**Records supplied**
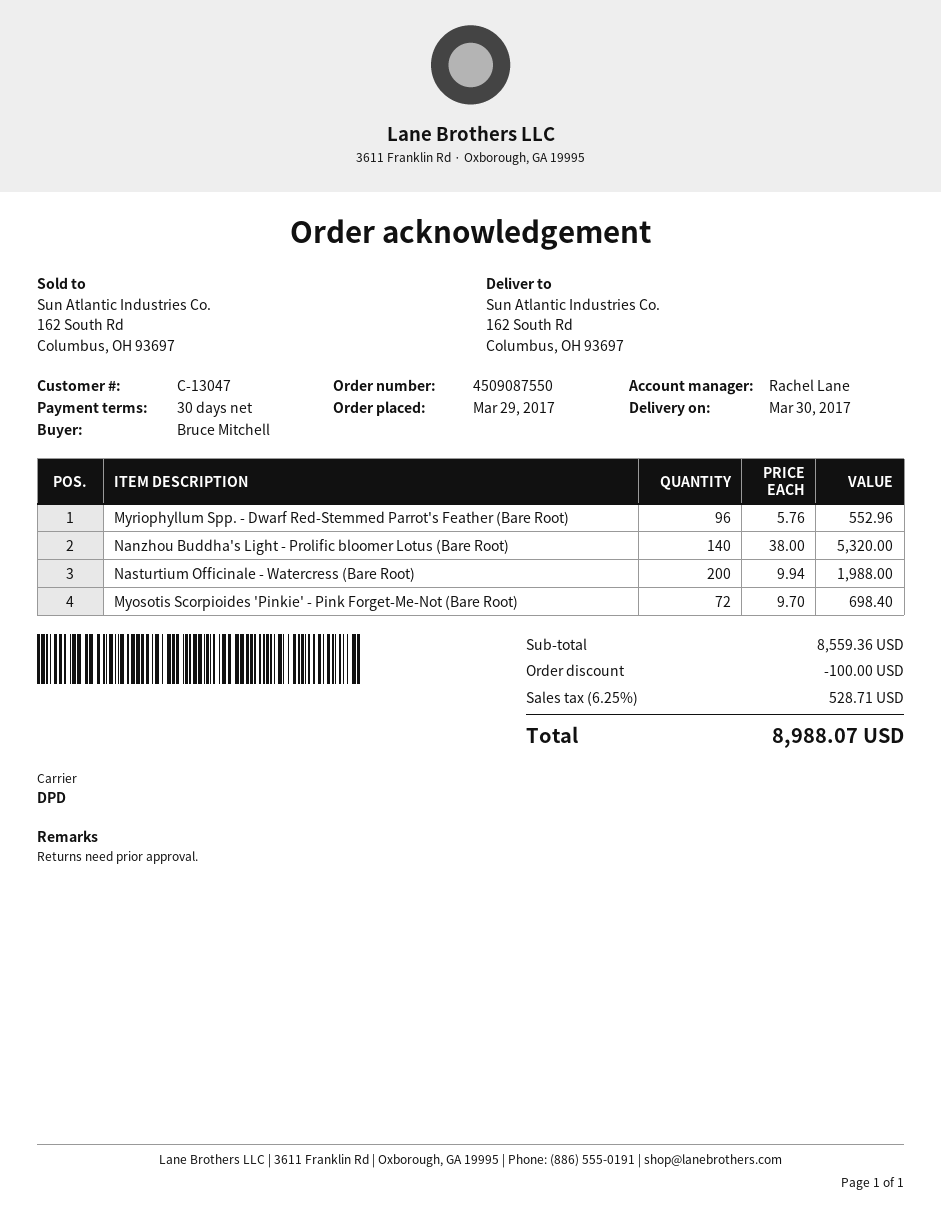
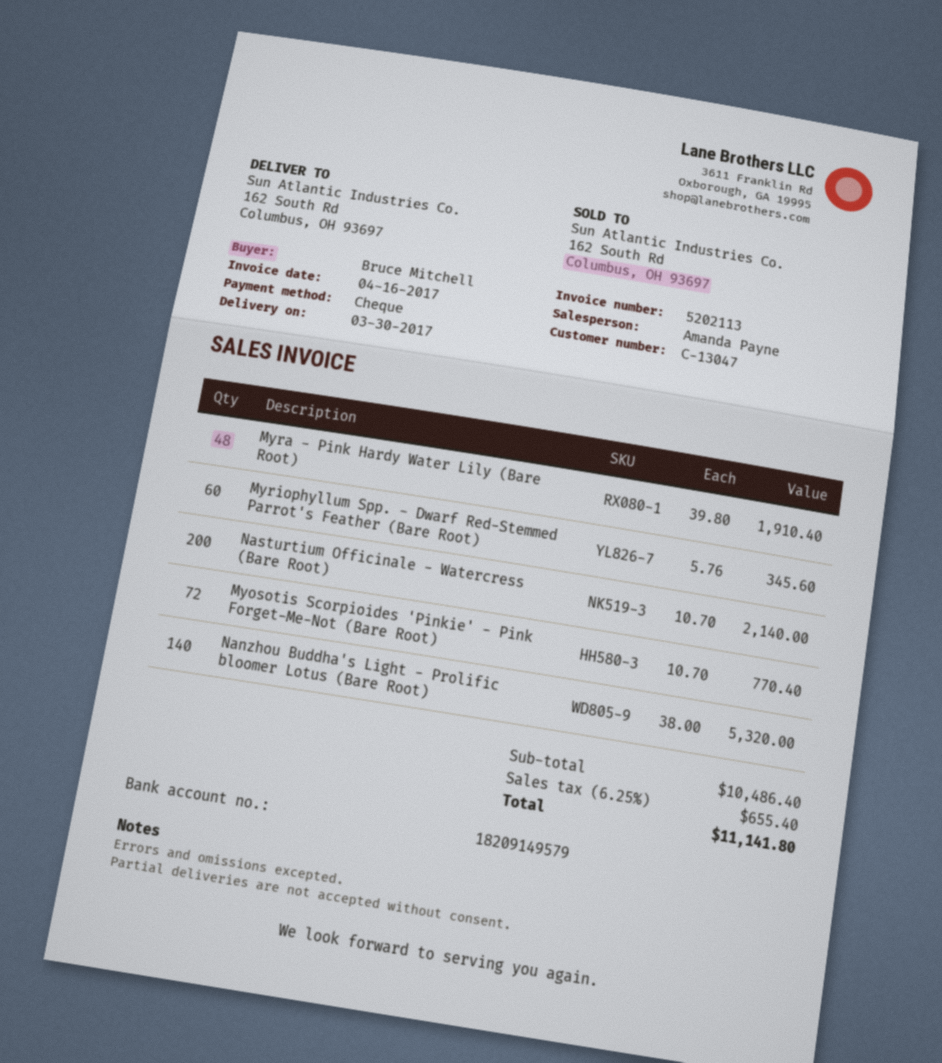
sales rep: Rachel Lane -> Amanda Payne
Myriophyllum Spp. - Dwarf Red-Stemmed Parrot's Feather (Bare Root): 96 x 5.76 = 552.96 -> 60 x 5.76 = 345.60
Nasturtium Officinale - Watercress (Bare Root): 200 x 9.94 = 1988.00 -> 200 x 10.70 = 2140.00
Myosotis Scorpioides 'Pinkie' - Pink Forget-Me-Not (Bare Root): 72 x 9.70 = 698.40 -> 72 x 10.70 = 770.40
Myra - Pink Hardy Water Lily (Bare Root): none -> 48 x 39.80 = 1910.40
subtotal: 8559.36 -> 10486.40
discount: 100.00 -> none
tax: 6.25% = 528.71 -> 6.25% = 655.40
total: 8988.07 -> 11141.80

**Problem**
Transcribe the records in full and exactly. Pictures stay out.

**Task response**
sales rep: Rachel Lane -> Amanda Payne
Myriophyllum Spp. - Dwarf Red-Stemmed Parrot's Feather (Bare Root): 96 x 5.76 = 552.96 -> 60 x 5.76 = 345.60
Nasturtium Officinale - Watercress (Bare Root): 200 x 9.94 = 1988.00 -> 200 x 10.70 = 2140.00
Myosotis Scorpioides 'Pinkie' - Pink Forget-Me-Not (Bare Root): 72 x 9.70 = 698.40 -> 72 x 10.70 = 770.40
Myra - Pink Hardy Water Lily (Bare Root): none -> 48 x 39.80 = 1910.40
subtotal: 8559.36 -> 10486.40
discount: 100.00 -> none
tax: 6.25% = 528.71 -> 6.25% = 655.40
total: 8988.07 -> 11141.80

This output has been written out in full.